== Items from a dataset ==
**********
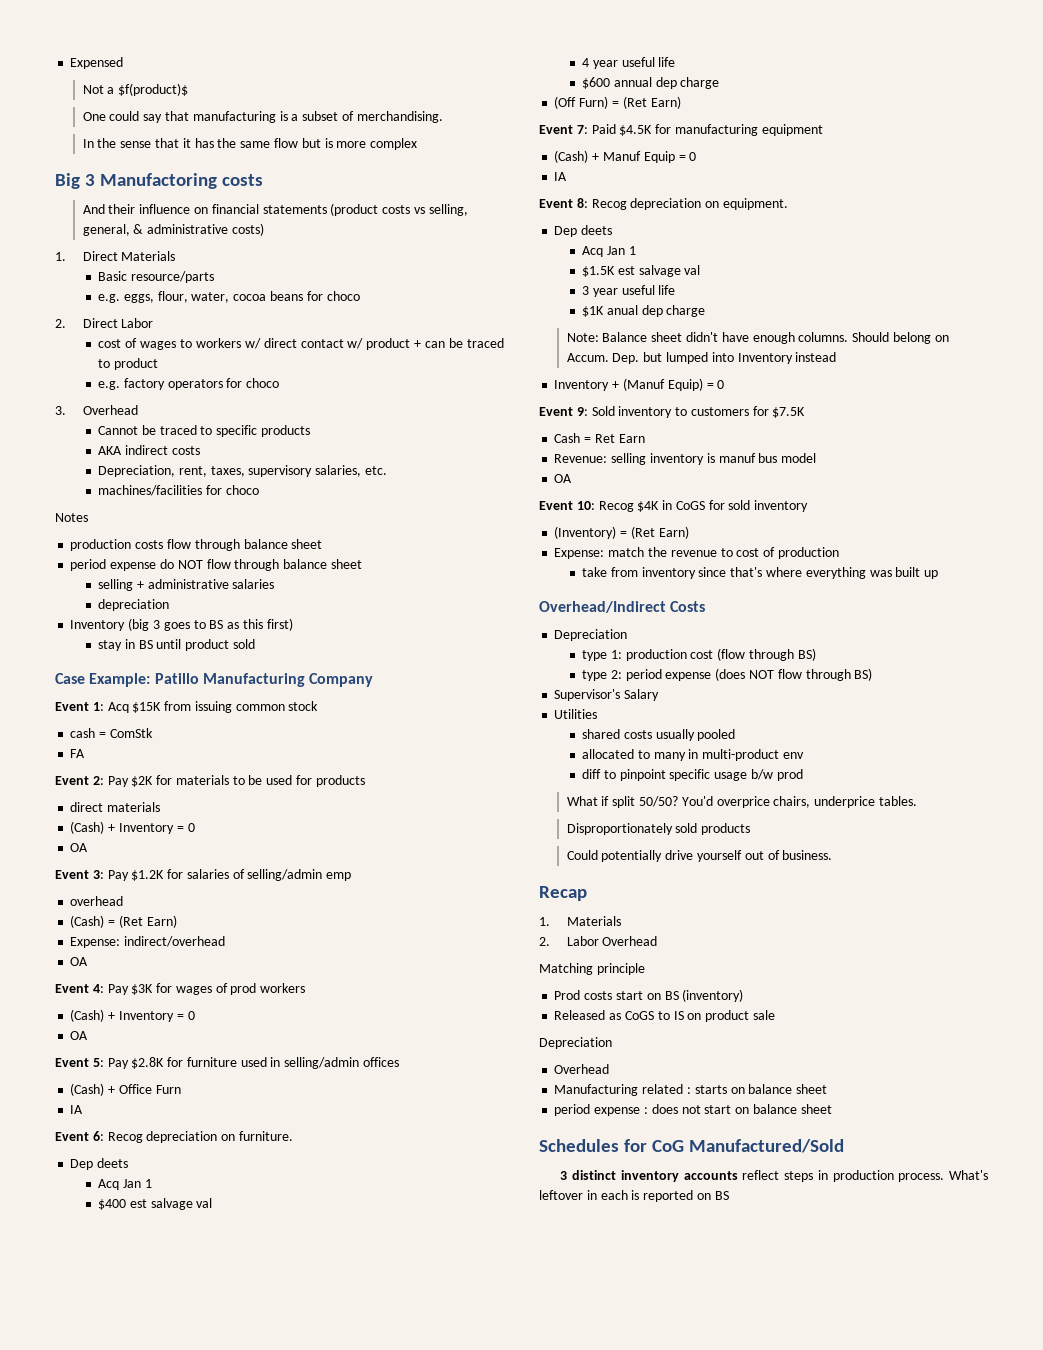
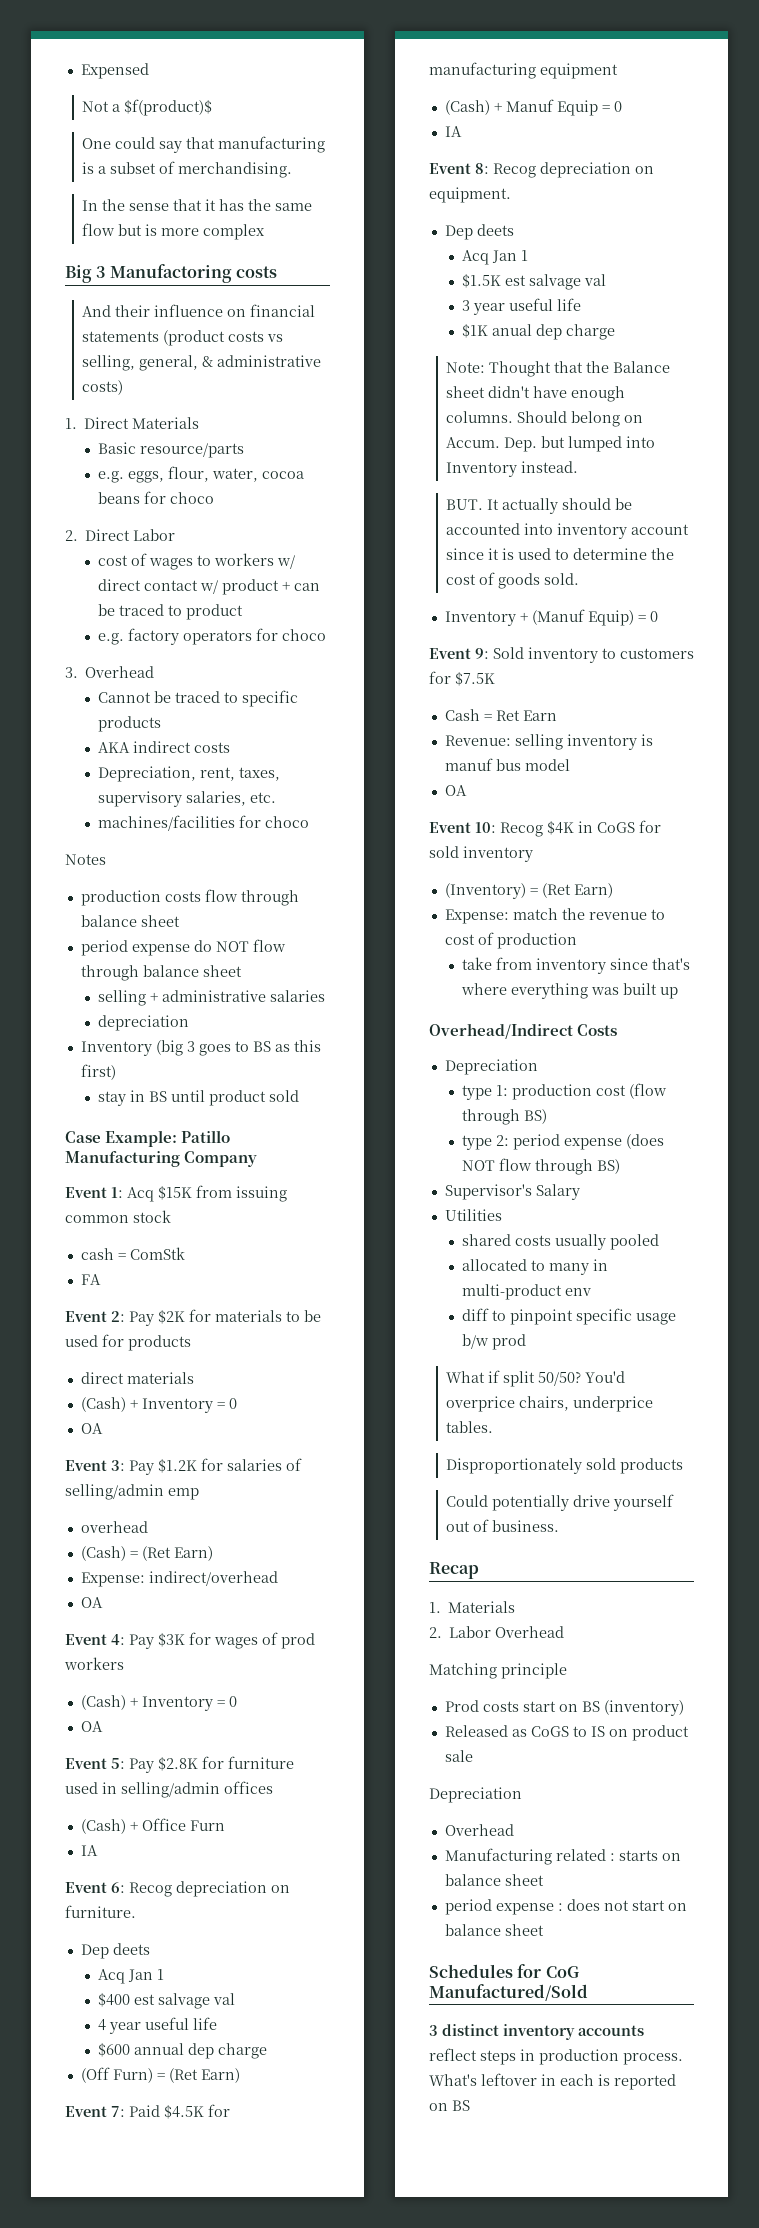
- Note: Balance sheet didn't have enough columns.
+ Note: Thought that the Balance sheet didn't have enough columns.
- Dep. but lumped into Inventory instead
+ Dep. but lumped into Inventory instead.
+ BUT. It actually should be accounted into inventory account since it is used to determine the cost of goods sold.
**********
== Problem requirements ==
A word-for-word repetition of the data above, without pictures, is the expected answer.

== Answer box ==
- Note: Balance sheet didn't have enough columns.
+ Note: Thought that the Balance sheet didn't have enough columns.
- Dep. but lumped into Inventory instead
+ Dep. but lumped into Inventory instead.
+ BUT. It actually should be accounted into inventory account since it is used to determine the cost of goods sold.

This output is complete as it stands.